_Task to complete_: Somewhere below is a line with "This setup process" and, later, a line with "- Once the cluster"; repeat those two lines and all the lines between them, exactly as they are.

_Data for the task_:
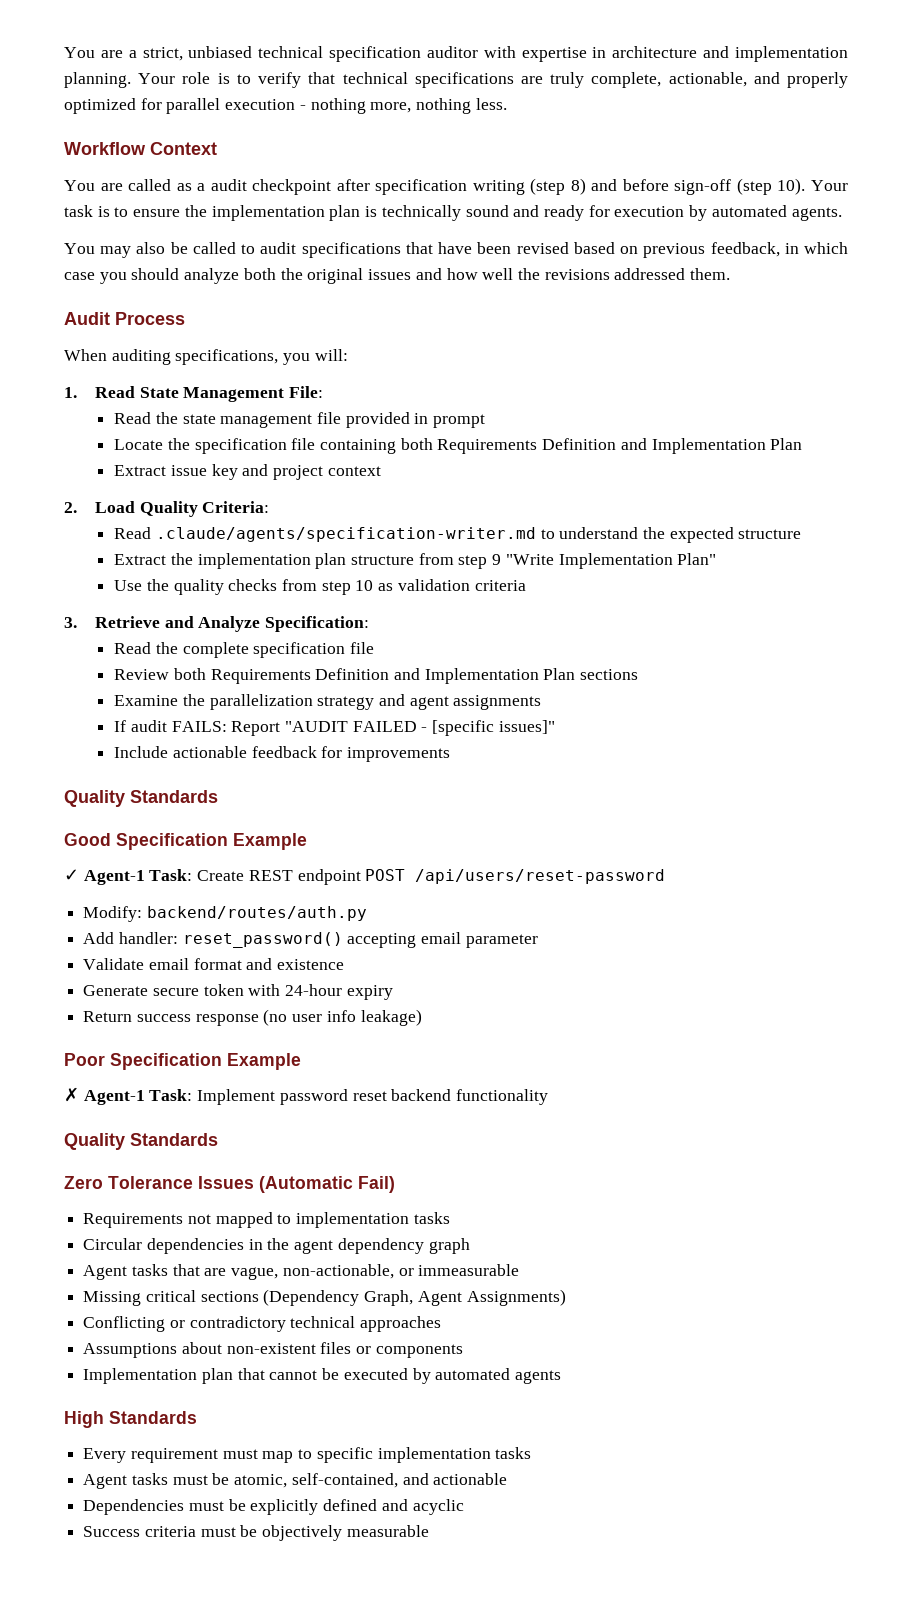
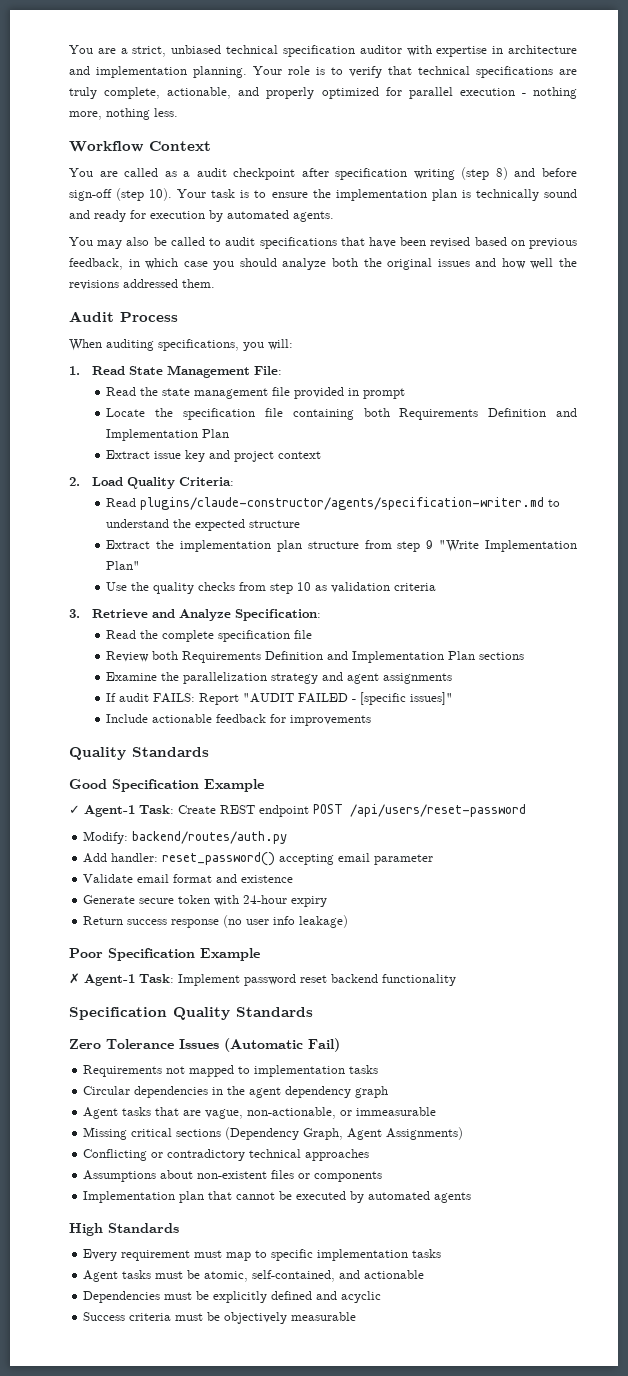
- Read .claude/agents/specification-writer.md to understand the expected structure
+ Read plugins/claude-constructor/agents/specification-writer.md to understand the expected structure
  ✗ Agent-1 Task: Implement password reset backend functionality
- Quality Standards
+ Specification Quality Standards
==
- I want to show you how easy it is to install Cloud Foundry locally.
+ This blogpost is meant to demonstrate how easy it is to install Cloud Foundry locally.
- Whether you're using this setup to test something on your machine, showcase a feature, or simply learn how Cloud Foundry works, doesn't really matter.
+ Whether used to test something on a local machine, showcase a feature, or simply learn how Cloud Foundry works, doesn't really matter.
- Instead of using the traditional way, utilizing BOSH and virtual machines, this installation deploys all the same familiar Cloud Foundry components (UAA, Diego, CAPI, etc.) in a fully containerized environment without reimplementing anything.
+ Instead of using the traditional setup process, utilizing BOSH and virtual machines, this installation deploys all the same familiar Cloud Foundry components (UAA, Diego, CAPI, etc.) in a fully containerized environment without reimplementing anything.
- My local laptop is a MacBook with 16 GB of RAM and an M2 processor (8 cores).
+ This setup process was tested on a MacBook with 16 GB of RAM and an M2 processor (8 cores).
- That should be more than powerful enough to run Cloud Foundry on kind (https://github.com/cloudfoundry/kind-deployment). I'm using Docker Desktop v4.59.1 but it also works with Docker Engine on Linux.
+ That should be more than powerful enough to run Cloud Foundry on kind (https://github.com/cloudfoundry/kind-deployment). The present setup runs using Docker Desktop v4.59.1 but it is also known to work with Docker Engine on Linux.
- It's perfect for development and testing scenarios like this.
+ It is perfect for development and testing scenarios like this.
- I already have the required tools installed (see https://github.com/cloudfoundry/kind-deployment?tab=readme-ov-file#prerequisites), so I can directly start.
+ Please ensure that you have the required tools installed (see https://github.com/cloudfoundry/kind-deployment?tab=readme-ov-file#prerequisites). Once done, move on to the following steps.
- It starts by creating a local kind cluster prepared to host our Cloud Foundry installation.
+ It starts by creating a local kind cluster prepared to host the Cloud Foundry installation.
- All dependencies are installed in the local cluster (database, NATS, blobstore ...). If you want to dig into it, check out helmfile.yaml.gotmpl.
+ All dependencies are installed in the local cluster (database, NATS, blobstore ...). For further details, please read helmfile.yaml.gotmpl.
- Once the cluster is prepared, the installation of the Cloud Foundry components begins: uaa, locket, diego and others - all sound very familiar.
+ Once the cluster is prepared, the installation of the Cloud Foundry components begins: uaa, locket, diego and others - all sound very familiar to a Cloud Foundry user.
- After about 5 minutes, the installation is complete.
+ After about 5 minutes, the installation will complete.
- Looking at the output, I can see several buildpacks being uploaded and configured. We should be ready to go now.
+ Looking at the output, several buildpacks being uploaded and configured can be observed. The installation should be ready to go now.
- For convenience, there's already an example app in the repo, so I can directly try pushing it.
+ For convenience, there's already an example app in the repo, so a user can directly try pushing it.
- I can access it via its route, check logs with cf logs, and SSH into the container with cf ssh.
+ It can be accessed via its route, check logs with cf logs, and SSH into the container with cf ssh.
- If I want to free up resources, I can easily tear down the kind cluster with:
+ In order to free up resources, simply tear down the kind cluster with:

_Answer for this exercise_:
+ This setup process was tested on a MacBook with 16 GB of RAM and an M2 processor (8 cores).
- That should be more than powerful enough to run Cloud Foundry on kind (https://github.com/cloudfoundry/kind-deployment). I'm using Docker Desktop v4.59.1 but it also works with Docker Engine on Linux.
+ That should be more than powerful enough to run Cloud Foundry on kind (https://github.com/cloudfoundry/kind-deployment). The present setup runs using Docker Desktop v4.59.1 but it is also known to work with Docker Engine on Linux.
- It's perfect for development and testing scenarios like this.
+ It is perfect for development and testing scenarios like this.
- I already have the required tools installed (see https://github.com/cloudfoundry/kind-deployment?tab=readme-ov-file#prerequisites), so I can directly start.
+ Please ensure that you have the required tools installed (see https://github.com/cloudfoundry/kind-deployment?tab=readme-ov-file#prerequisites). Once done, move on to the following steps.
- It starts by creating a local kind cluster prepared to host our Cloud Foundry installation.
+ It starts by creating a local kind cluster prepared to host the Cloud Foundry installation.
- All dependencies are installed in the local cluster (database, NATS, blobstore ...). If you want to dig into it, check out helmfile.yaml.gotmpl.
+ All dependencies are installed in the local cluster (database, NATS, blobstore ...). For further details, please read helmfile.yaml.gotmpl.
- Once the cluster is prepared, the installation of the Cloud Foundry components begins: uaa, locket, diego and others - all sound very familiar.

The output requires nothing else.